First--tone: He uses the personna of "the explorer" throughout, the explorer walks and bikes and examines lines (electric, telegraph, telephone, fence), roads, towns, etc. The explorer is definitely urban and politically liberal. That doesn't bother me, but the constant certitude does. Because the "explorer" is an abstraction there's no humanity for the reader to identify with as a counterweight when the explorer's facts are wrong. (Compare him with Mr. Edward Hoagland in "Compass Points" who explicitly takes positions and is very, very human. You respect the man even though you disagree with his views.)

Second--what facts do I consider wrong? * Differences over fencing did not contribute to the Civil War. * The Constitution does not prohibit road building, it explicitly (Article I, Section 8, Clause 8) gives Congress the power to establish post-offices and post roads. As I was taught in high school history, Congress appropriated money to build the "National Road" in Jefferson's administration. (I did have to doublecheck my facts by doing an Net search.) *Although there were legitimate military benefits to the interstate highway system, in Mr.
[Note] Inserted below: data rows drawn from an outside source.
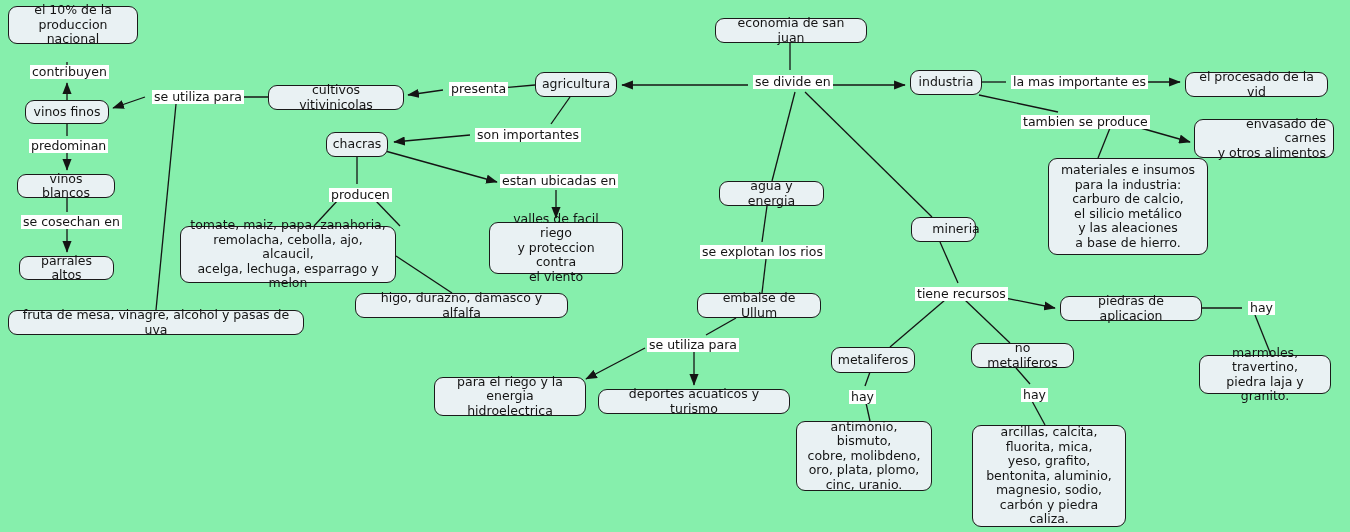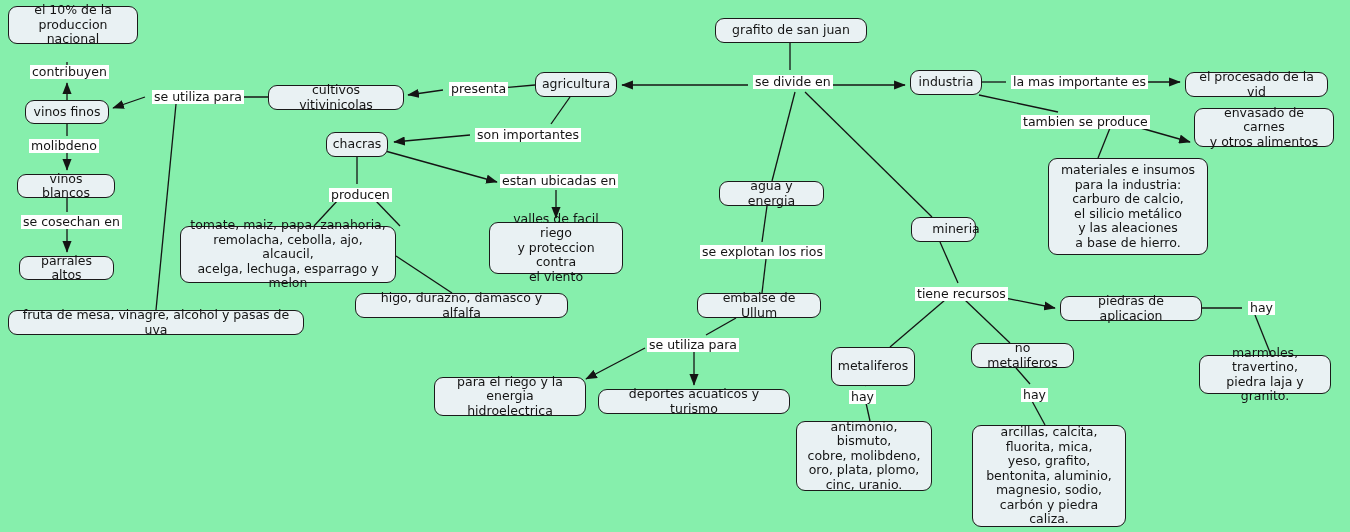--- a/index.html
+++ b/index.html
@@ -129,7 +129,7 @@
       <div class="node" style="left: 489px; top: 222px; width: 134px; height: 52px;">valles de facil riego
 y proteccion contra
 el viento</div>
-      <div class="node" style="left: 715px; top: 18px; width: 152px; height: 25px;">grafito de san juan</div>
+      <div class="node" style="left: 715px; top: 18px; width: 152px; height: 25px;">economia de san juan</div>
       <div class="node" style="left: 910px; top: 70px; width: 72px; height: 25px;">industria</div>
       <div class="node" style="left: 1185px; top: 72px; width: 143px; height: 25px;">el procesado de la vid</div>
       <div class="node" style="left: 1194px; top: 108px; width: 140px; height: 39px;">envasado de carnes

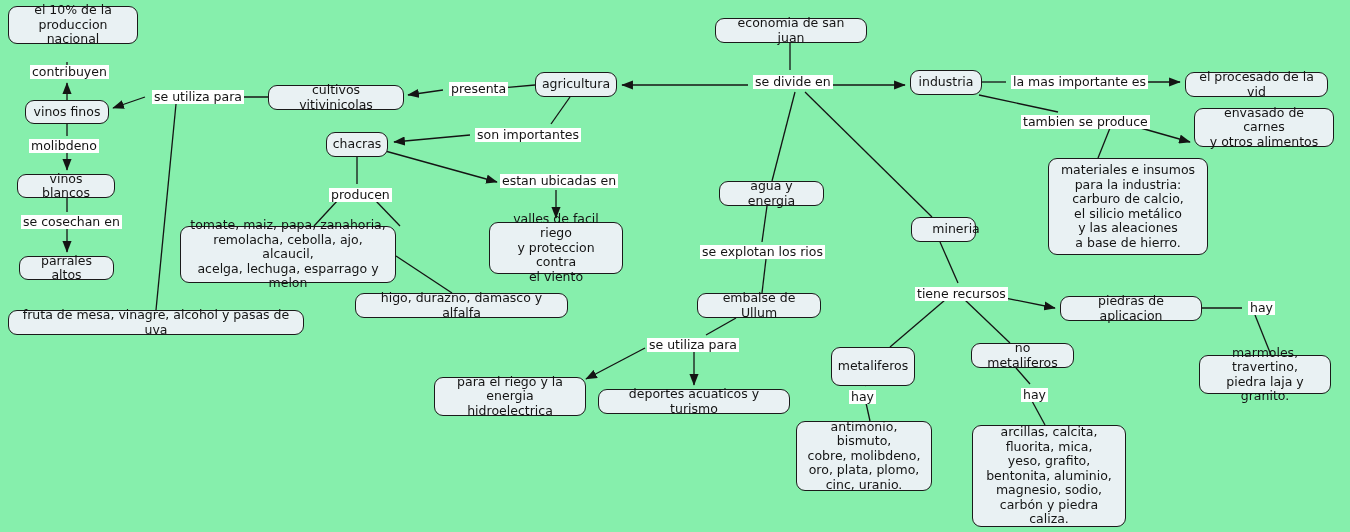--- a/index.html
+++ b/index.html
@@ -132,7 +132,7 @@
       <div class="node" style="left: 715px; top: 18px; width: 152px; height: 25px;">economia de san juan</div>
       <div class="node" style="left: 910px; top: 70px; width: 72px; height: 25px;">industria</div>
       <div class="node" style="left: 1185px; top: 72px; width: 143px; height: 25px;">el procesado de la vid</div>
-      <div class="node" style="left: 1194px; top: 108px; width: 140px; height: 39px;">envasado de carnes
+      <div class="node" style="left: 1194px; top: 119px; width: 140px; height: 39px; text-align: right;">envasado de carnes
 y otros alimentos</div>
       <div class="node" style="left: 1048px; top: 158px; width: 160px; height: 97px;">materiales e insumos
 para la industria:

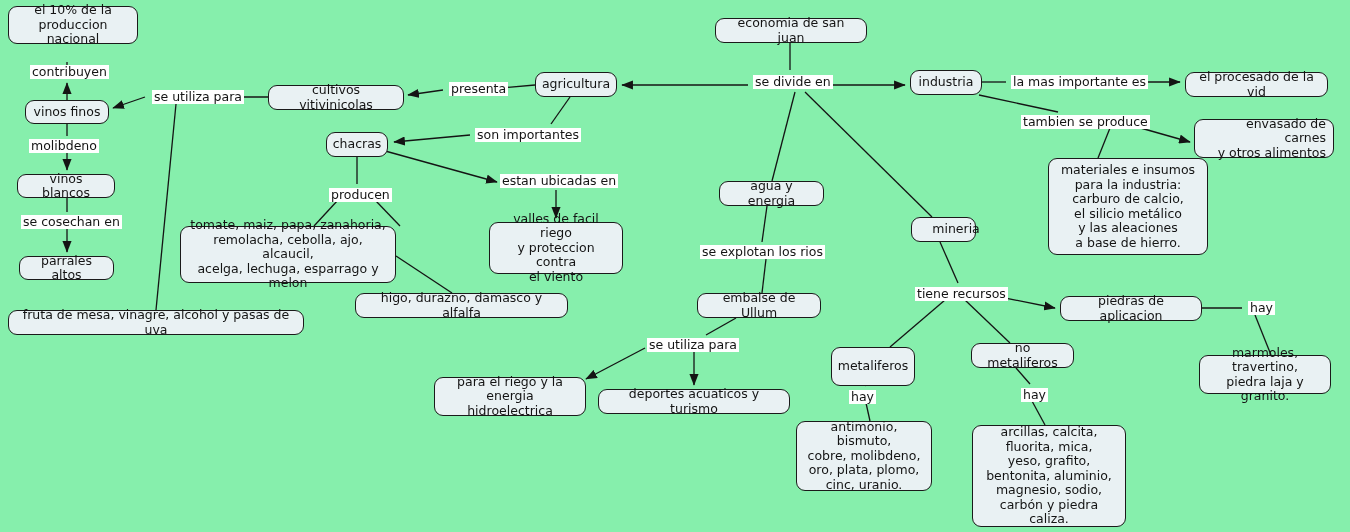--- a/index.html
+++ b/index.html
@@ -165,7 +165,7 @@
   <div id="label-layer">
       <div class="link-label" style="left: 30px; top: 65px;">contribuyen</div>
       <div class="link-label" style="left: 152px; top: 90px;">se utiliza para</div>
-      <div class="link-label" style="left: 29px; top: 139px;">molibdeno</div>
+      <div class="link-label" style="left: 29px; top: 139px;">predominan</div>
       <div class="link-label" style="left: 21px; top: 215px;">se cosechan en</div>
       <div class="link-label" style="left: 449px; top: 82px;">presenta</div>
       <div class="link-label" style="left: 475px; top: 128px; text-align: center;">son importantes</div>

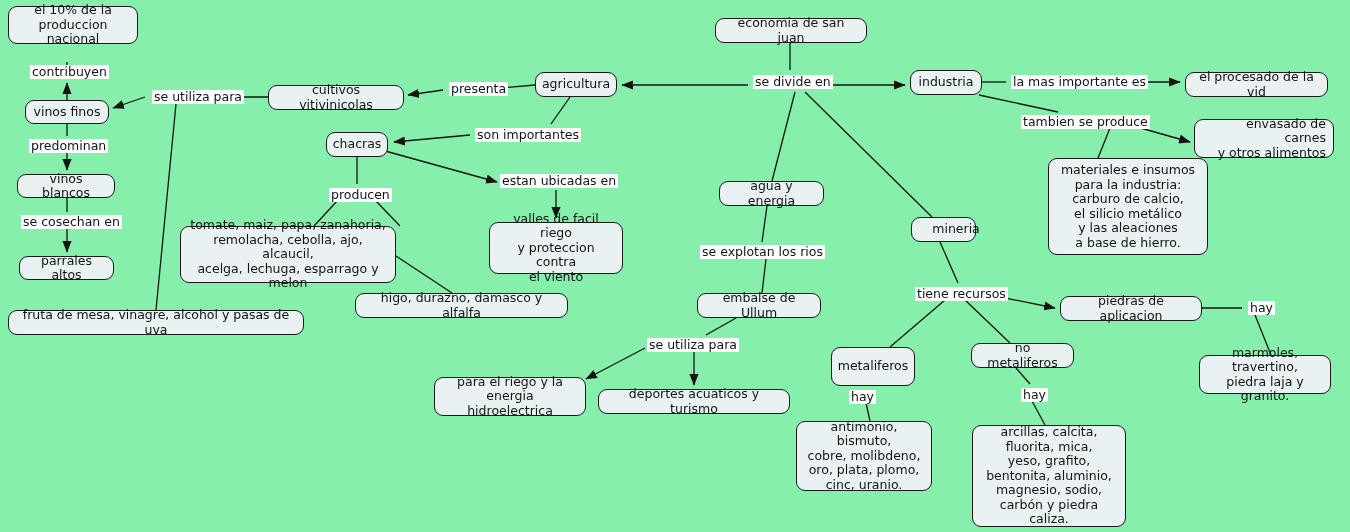--- a/index.html
+++ b/index.html
@@ -146,7 +146,7 @@
 energia hidroelectrica</div>
       <div class="node" style="left: 598px; top: 389px; width: 192px; height: 25px;">deportes acuaticos y turismo</div>
       <div class="node" style="left: 911px; top: 217px; width: 65px; height: 25px; padding-left: 32px;">mineria</div>
-      <div class="node" style="left: 831px; top: 347px; width: 84px; height: 39px;">metaliferos</div>
+      <div class="node" style="left: 831px; top: 347px; width: 84px; height: 26px;">metaliferos</div>
       <div class="node" style="left: 971px; top: 343px; width: 103px; height: 25px;">no metaliferos</div>
       <div class="node" style="left: 1060px; top: 296px; width: 142px; height: 25px;">piedras de aplicacion</div>
       <div class="node" style="left: 796px; top: 421px; width: 136px; height: 70px;">antimonio, bismuto,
Stilgoe's tale "Congress built the system as a weapon, as a military highway, because it feared the enduring power of the constitutional prohibition against building ordinary roads." [p. 96] * Stilgoe also falls for the urban legend (see http://www.snopes.com) that the roads were planned to be used as emergency landing strips for B-52's.

It's a tribute to the clear writing and the different subject matter that I finished the book.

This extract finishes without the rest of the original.